» **WHAT YOU SHOULD DO**:
For each line of the listing below that contains the string "white", copy the line.

» **DATA FOR PROCESSING**:
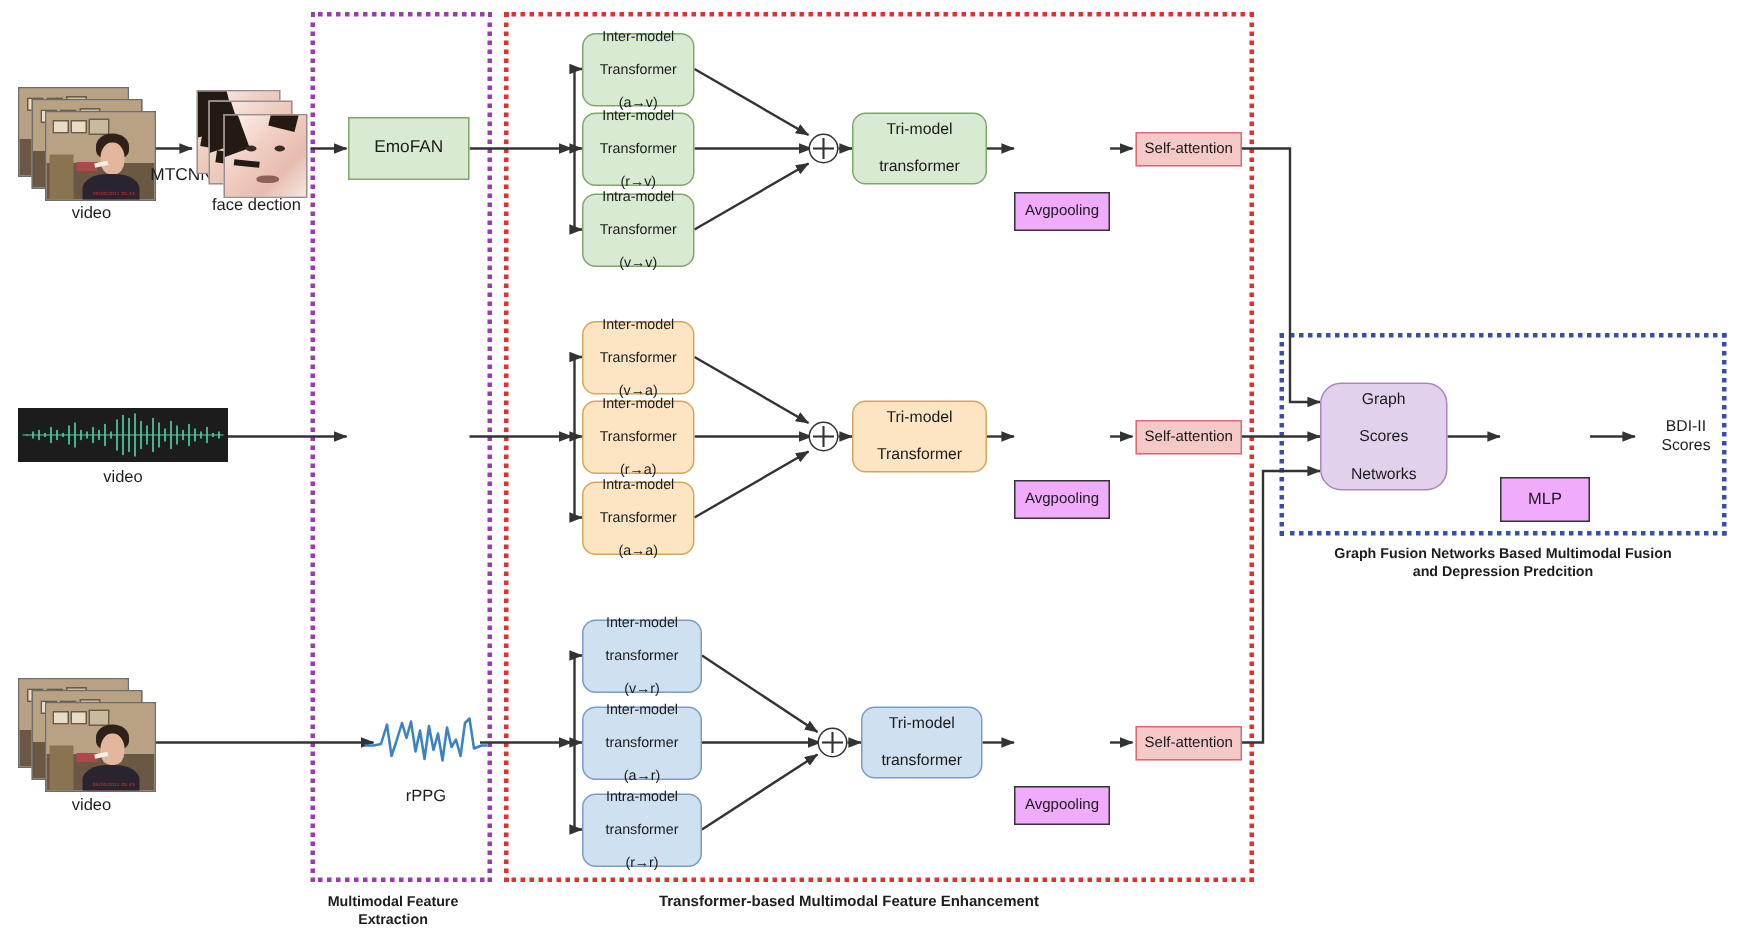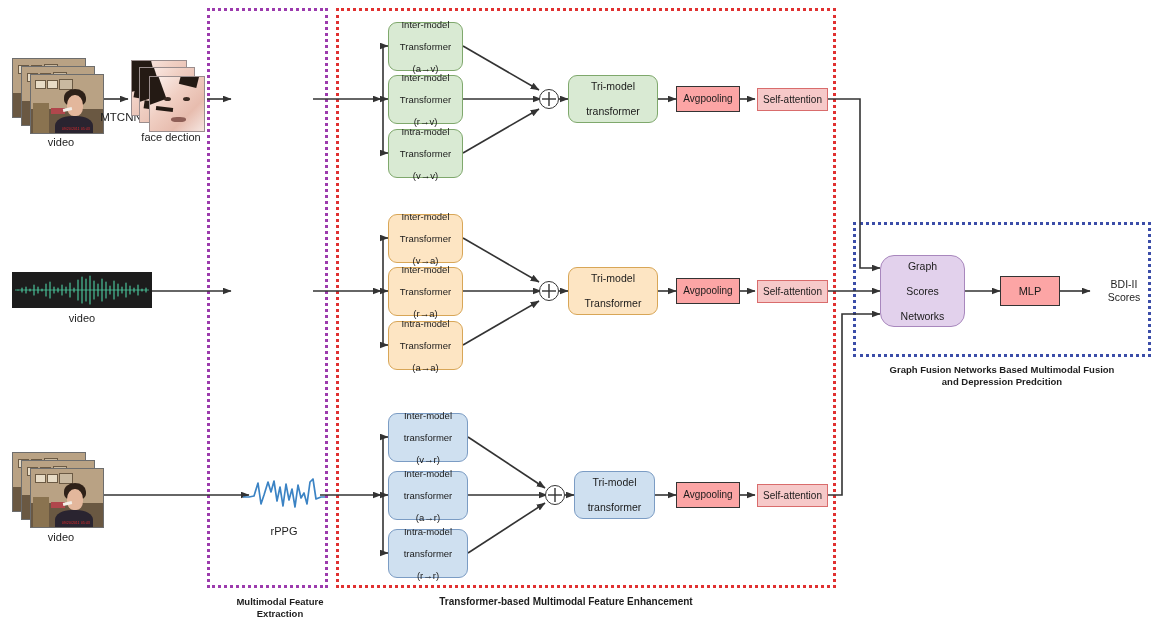--- a/index.html
+++ b/index.html
@@ -255,6 +255,9 @@
   </div>
   <div class="label" style="left:244px;top:525px;width:80px;font-size:11px;">rPPG</div>
 
+  <div class="node n-green" style="left:232px;top:78px;width:81px;height:42px;font-size:11.5px;">
+    <span>EmoFAN</span>
+  </div>
 
   <div class="node n-green rounded" style="left:388px;top:22px;width:75px;height:49px;font-size:9.5px;">
     <span><span>Inter-model</span><br>

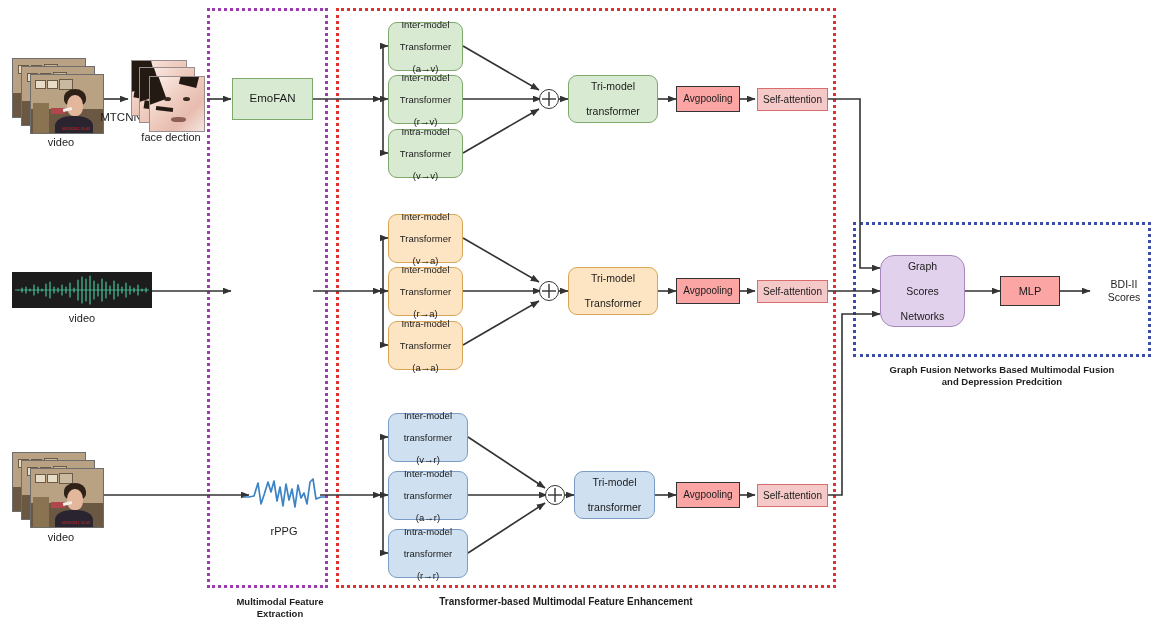--- a/index.html
+++ b/index.html
@@ -25,7 +25,7 @@
   .n-blue{background:#cfe0f0;border:1px solid #7b9cc4;}
   .n-purple{background:#e2d1ec;border:1px solid #a887bd;}
   .n-pink{background:#f6c9c9;border:1px solid #d96c6c;}
-  .n-white{background:#fca5a5;border:1.6px solid #333333;}
+  .n-white{background:#f0abfc;border:1.6px solid #333333;margin-top:42px;}
   .rounded{border-radius:9px;}
 
   

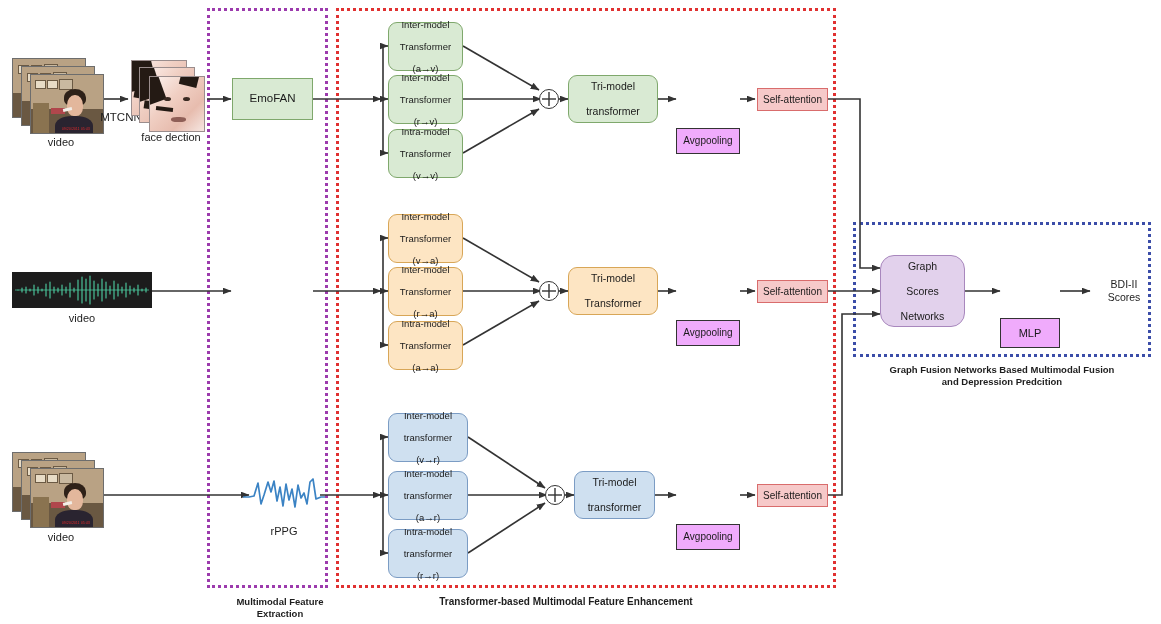--- a/index.html
+++ b/index.html
@@ -371,7 +371,7 @@
     <span>Scores</span>
   </div>
 
-  <div class="label caption-bold" style="left:210px;top:596px;width:140px;font-size:9.5px;">
+  <div class="label caption-bold" style="left:192px;top:596px;width:140px;font-size:9.5px;">
     <span>Multimodal Feature</span><br>
     <span>Extraction</span>
   </div>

» **RESULT OF THIS EXERCISE**:
-  .n-white{background:#fca5a5;border:1.6px solid #333333;}
+  .n-white{background:#f0abfc;border:1.6px solid #333333;margin-top:42px;}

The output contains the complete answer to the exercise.